Help for package sqlm

Type:

Package

Title:

SQL-Backed Linear Regression

Version:

0.1.0

Description:

Fits linear regression models on datasets residing in SQL databases without pulling data into R memory. Computes sufficient statistics inside the database engine via a single aggregation query and solves the normal equations in R.

License:

MIT + file LICENSE

Encoding:

UTF-8

Imports:

dplyr, dbplyr, DBI, glue, purrr, S7, MASS, broom, tibble, stats, utils

Suggests:

testthat (≥ 3.0.0), duckdb, orbital, withr, knitr, rmarkdown, quarto

Config/testthat/edition:

RoxygenNote:

7.3.3

NeedsCompilation:

Packaged:

2026-02-01 02:19:59 UTC; hagan

Author:

Alejandro Hagan [aut, cre]

Maintainer:

Alejandro Hagan <alejandro.hagan@outlook.com>

Depends:

R (≥ 4.1.0)

Repository:

CRAN

Date/Publication:

2026-02-04 17:20:02 UTC

Glance at an lm_sql_result

Description

Extract a single-row tibble of model-level summary statistics from a fitted SQL linear model.

Usage

## S3 method for class 'lm_sql_result'
glance(x, ...)

Arguments

x

An 'lm_sql_result' object.

...

Not used.

Details

Returns R-squared, adjusted R-squared, residual standard error, F-statistic and its p-value, model degrees of freedom, log-likelihood, AIC, BIC, number of observations, and residual degrees of freedom.

Value

A single-row tibble with columns 'r.squared', 'adj.r.squared', 'sigma', 'statistic', 'p.value', 'df', 'logLik', 'AIC', 'BIC', 'nobs', and 'df.residual'.

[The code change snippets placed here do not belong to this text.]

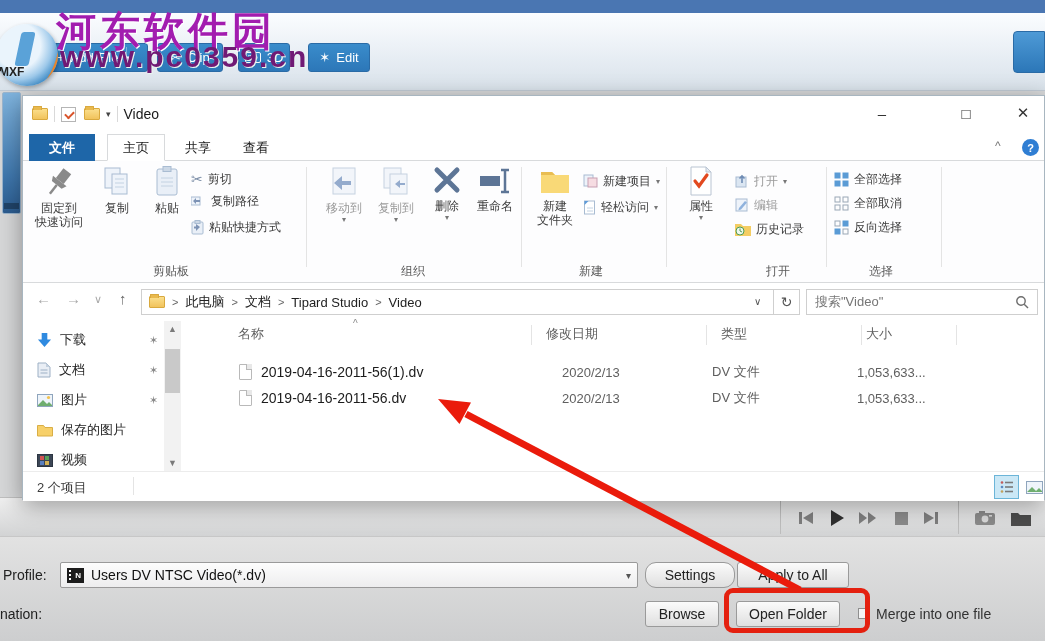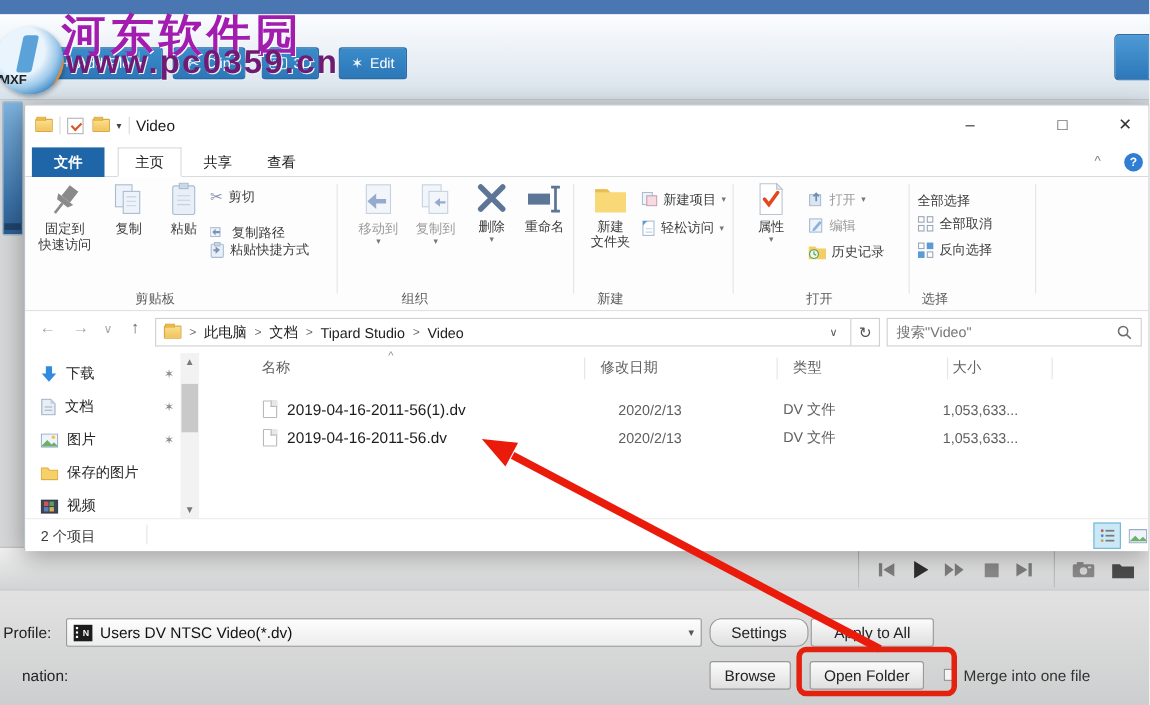--- a/index.html
+++ b/index.html
@@ -396,7 +396,7 @@
       <span class="rsep" style="left:803px;"></span>
       <span class="rgroup-label" style="left:710px; width:90px;">打开</span>
 
-      <div class="rsmall" style="left:811px; top:8px;flex-direction:column;">
+      <div class="rsmall" style="left:811px; top:8px;">
         <svg width="15" height="15" viewBox="0 0 15 15">
             <rect x="0.5" y="0.5" width="6" height="6" fill="#5a9bd5"></rect>
             <rect x="8.5" y="0.5" width="6" height="6" fill="#5a9bd5"></rect>

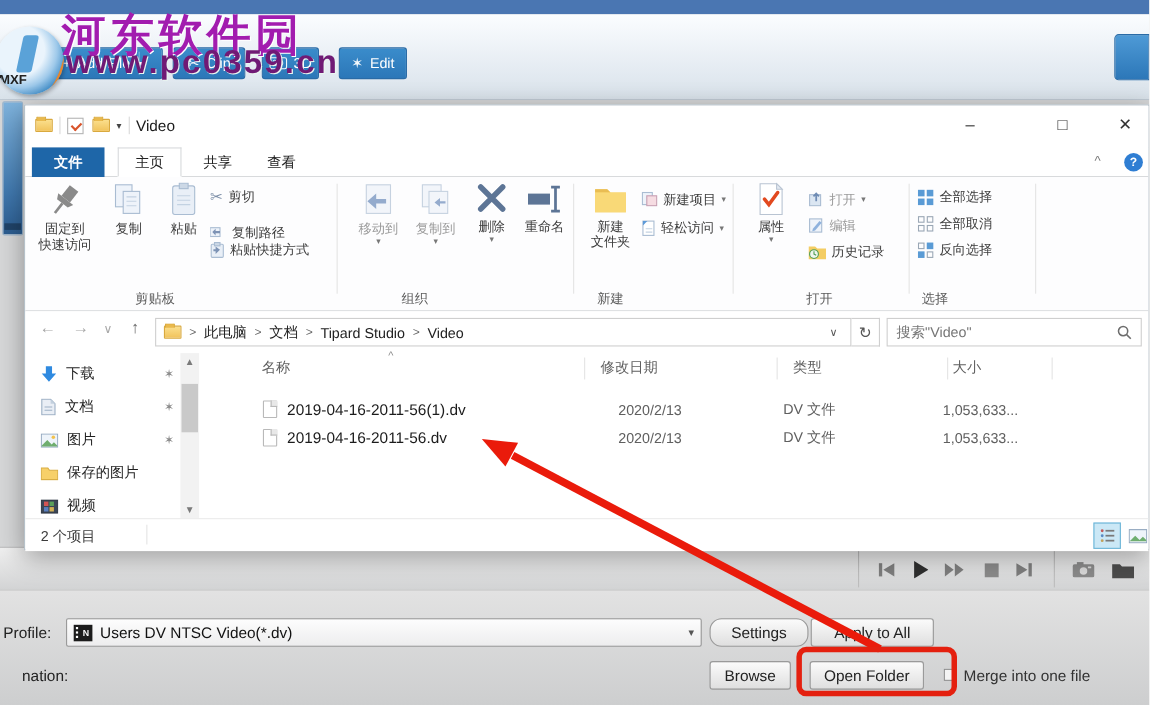--- a/index.html
+++ b/index.html
@@ -279,7 +279,7 @@
         <span class="cutglyph">✂</span>
         <span>剪切</span>
       </div>
-      <div class="rsmall" style="left:168px; top:40px;text-align:center;">
+      <div class="rsmall" style="left:168px; top:30px;text-align:center;">
         <svg width="15" height="12" viewBox="0 0 15 12">
             <rect x="0" y="2" width="9" height="8" fill="#eef3fa" stroke="#a9bcd2"></rect>
             <path d="M2 6 l3 -3 v2 h4 v2 h-4 v2 Z" fill="#7d93b5"></path>

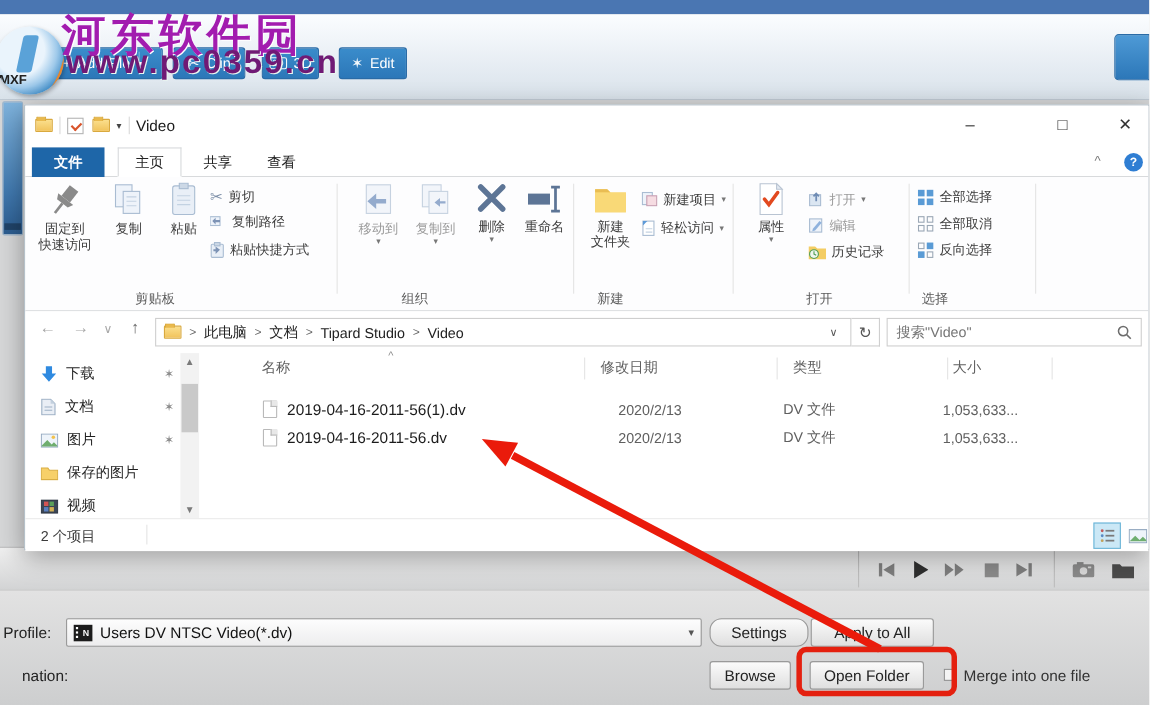--- a/index.html
+++ b/index.html
@@ -62,7 +62,7 @@
 
   .ribbon { left:0; top:65px; width:100%; height:122px; background:#fdfdfe; border-bottom:1px solid #d8dadc; }
   .rsep { position:absolute; top:6px; height:100px; width:1px; background:#e4e4e4; }
-  .rgroup-label { position:absolute; top:102px; font-size:12px; color:#5a5a5a; text-align:left; }
+  .rgroup-label { position:absolute; top:102px; font-size:12px; color:#5a5a5a; text-align:center; }
   .rbig { position:absolute; top:5px; display:flex; flex-direction:column; align-items:center; font-size:12px; color:#3c3c3c; text-align:center; }
   .rbig .lbl { margin-top:3px; line-height:14px; white-space:pre-line; }
   .rsmall { position:absolute; height:20px; display:flex; align-items:center; gap:5px; font-size:12px; color:#3c3c3c; }

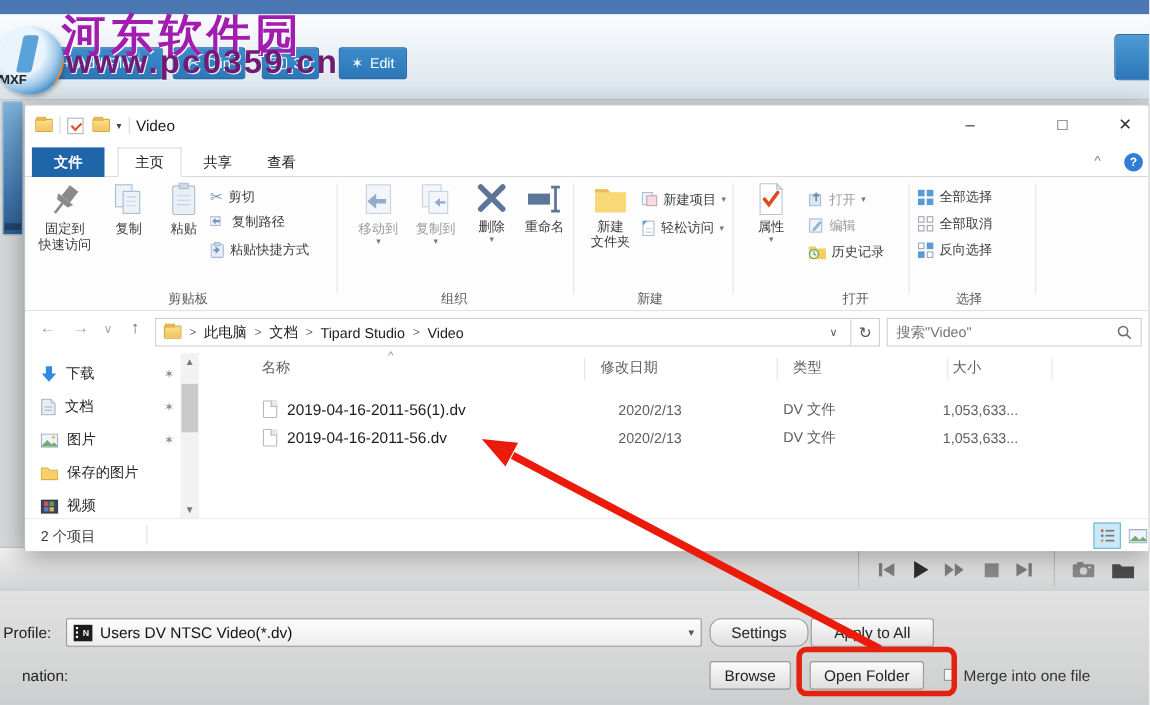--- a/index.html
+++ b/index.html
@@ -206,7 +206,7 @@
       <span>Apply to All</span>
     </div>
 
-  <div class="abs plabel" style="left:0px; top:606px;padding-left:20px;">nation:</div>
+  <div class="abs plabel" style="left:0px; top:606px;">nation:</div>
   <div class="gbtn" style="left:645px; top:601px; width:74px;">
       <span>Browse</span>
     </div>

SQL-Backed Linear Regression

Description

Fits a linear regression model using SQL aggregation on a remote database table. The data never leaves the database — only sufficient statistics (sums and cross-products) are returned to R.

Usage

lm_sql(formula, data, tol = 1e-07)

Arguments

formula

A formula object (e.g., price ~ x + cut).

data

A tbl_sql object (from dbplyr).

tol

Tolerance for detecting linear dependency.

Details

The function computes the X^TX and X^Ty matrices entirely inside the database engine via a single SQL aggregation query, then solves the normal equations in R using Cholesky decomposition (falling back to Moore-Penrose pseudoinverse for rank-deficient designs).

Supported formula features:

Numeric and categorical (character/factor) predictors with automatic dummy encoding via 'CASE WHEN'.
Interaction terms ('*' and ':') including numeric × categorical and categorical × categorical cross-products.
Dot expansion ('y ~ .') to all non-response columns.
Transforms: 'I()', 'log()', and 'sqrt()' translated to SQL equivalents ('POWER', 'LN', 'SQRT').
Date and datetime predictors automatically cast to numeric in SQL.
No-intercept models ('y ~ 0 + x').

For grouped data (via [dplyr::group_by()]), a single 'GROUP BY' query is executed and one model per group is returned in a tibble with a 'model' list-column.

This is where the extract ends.